Ceux qui ont voyagé dans certaines parties d’Afrique ou d’Asie Centrale le savent : dans les zones où différentes ethnies sont appelées à se côtoyer, là où les courants culturels se croisent, il n’est pas rare de rencontrer des gens qui parlent sans mal une demi-douzaine de langues, car pour travailler, vendre, acheter, il faut bien comprendre la langue de l’autre.
Dans d’autres endroits où la densité de la diversité linguistique est grande, comme au Vanuatu ou en Papouasie-Nouvelle-Guinée, la nécessité est même souvent familiale : un père qui parle une langue, une mère une autre, les voisins encore une autre, sans compter la lingua franca nationale, tous finissent aussi par être capable de s’exprimer en cinq ou six langues.
En Europe et en Amérique du Nord, en revanche, l’immense majorité de la population est élevée de façon monolingue. La belle affaire, me direz-vous : tant qu’on parle anglais on est compris presque partout… Il n’en demeure pas moins que le multilinguisme, surtout précoce, a des vertus que l’on ne saurait ignorer.
Un article paru le 15 octobre dernier dans la prestigieuse revue Science propose un formidable éclairage sur le sujet. On y rapporte en effet que des études récentes montrent que les enfants élevés de façon bilingue sont avantagés sur le plan cognitif grâce à des mécanismes mis en place durant la petite enfance, alors que le bilinguisme offre aux personnes âgées une certaine protection contre les symptômes de la maladie d’Alzheimer !

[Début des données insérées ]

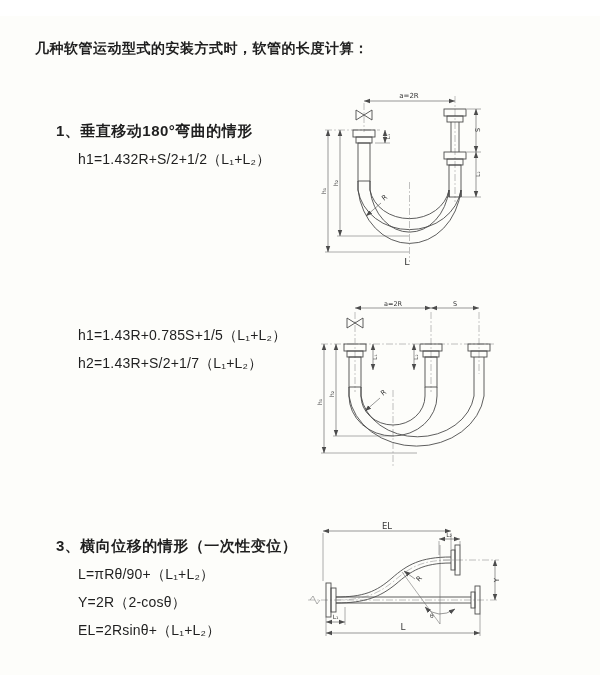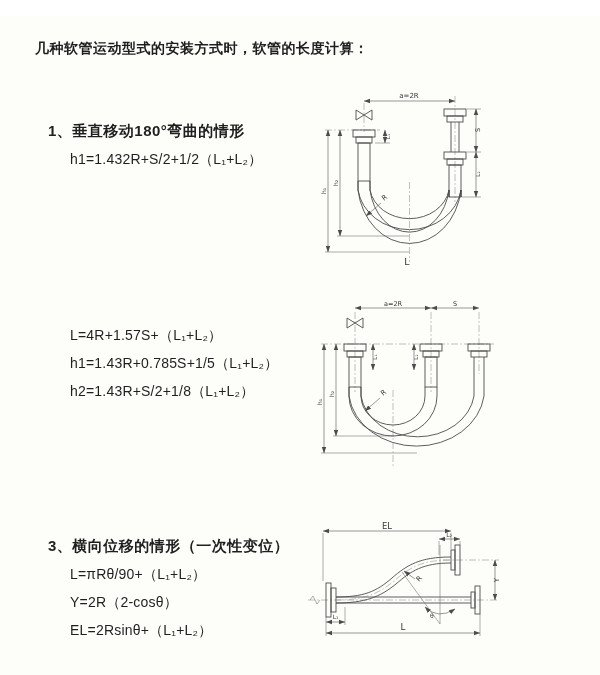--- a/index.html
+++ b/index.html
@@ -1,19 +1,19 @@
 <!DOCTYPE html>
 <html><head>
 <meta charset="utf-8">
 <style>
   html,body{margin:0;padding:0;}
   body{font-family:"Liberation Sans","DejaVu Sans",sans-serif;background:#ffffff;}
   .page{position:relative;width:600px;height:675px;background:#fdfdfa;overflow:hidden;color:#1f1f1f;margin-top:16px;}
   .title{position:absolute;left:35px;top:24px;font-size:14px;font-weight:bold;letter-spacing:.5px;}
-  .sec{position:absolute;left:48px;}
+  .sec{position:absolute;left:56px;}
   .heading{font-size:15px;font-weight:bold;letter-spacing:.5px;}
   .formula{font-size:14px;margin:10px 0 0 22px;letter-spacing:.2px;}
   svg.diag{position:absolute;}
   svg .ln{stroke:#4c4c4c;stroke-width:.9;fill:none;}
   svg .thin{stroke:#6a6a6a;stroke-width:.55;fill:none;}
   svg .dim{stroke:#565656;stroke-width:.6;fill:none;}
   svg .cl{stroke:#8d8d8d;stroke-width:.55;fill:none;stroke-dasharray:7 2.2 1.6 2.2;}
   svg text{fill:#383838;font-family:"DejaVu Sans",sans-serif;}
 </style>
 </head>
@@ -102,23 +102,22 @@
 
     <g>
       <line class="dim" x1="63" y1="113" x2="48" y2="126" marker-end="url(#a1)"></line>
       <text x="66" y="111" transform="rotate(-38 66 111)" font-size="7">R</text>
     </g>
 
     <text x="89" y="175" text-anchor="middle" font-size="9.5">L</text>
   </svg>
 
   <div class="sec" style="top:301px">
-    <div class="formula">L=4R+1.57S+（L₁+L₂）</div>
     <div class="formula">h1=1.43R+0.785S+1/5（L₁+L₂）</div>
-    <div class="formula">h2=1.43R+S/2+1/8（L₁+L₂）</div>
+    <div class="formula">h2=1.43R+S/2+1/7（L₁+L₂）</div>
   </div>
 
   <svg class="diag" style="left:316px;top:284px" width="192" height="186" viewBox="0 0 192 186">
     <defs>
       <marker id="a2" viewBox="0 0 6 5" refX="5.7" refY="2.5" markerWidth="6.5" markerHeight="5.5" orient="auto-start-reverse" markerUnits="userSpaceOnUse">
         <path d="M0,0.4 L6,2.5 L0,4.6 Z" fill="#4c4c4c"></path>
       </marker>
       <pattern id="p2" width="3.5" height="3.5" patternUnits="userSpaceOnUse" patternTransform="rotate(45)">
         <line x1="0" y1="0" x2="0" y2="3.5" stroke="#5a5a5a" stroke-width="0.6"></line>
       </pattern>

En ce qui concerne les enfants, les chercheurs Kovacs et Mehler ont ainsi mis au point un certain nombre de jeux et d’exercices durant lesquels les règles étaient modifiées régulièrement afin de tester la capacité des tout petits à s’adapter aux nouveaux codes. Il est apparu clairement que le fait de changer fréquemment et de façon imprévisible laissait les enfants monolingues totalement démunis et incapables de s’adapter, alors que les enfants habitués à entendre deux langues parentales étaient en mesure de faire face.
Et lorsque l’on avance en âge, d’autres études indiquent que la pratique du bilinguisme durant toute la vie protègerait de la dégénérescence liée à la maladie d’Alzheimer ! Ces études, menées en particulier au Canada, montrent que l’apparition de la maladie serait retardée de 5 ans dans le cas de personnes bilingues par rapport aux monolingues. En effet, tout comme les sportifs entraînent leurs muscles pour en améliorer les performances, chacun devrait entraîner son cerveau pour empêcher qu’il ne décline. Il est souvent recommandé aux personnes âgées de pratiquer le sudoku ou le bridge pour maintenir leurs capacités, mais le bilinguisme est considéré bien plus efficace car il impose au cerveau une gymnastique permanente.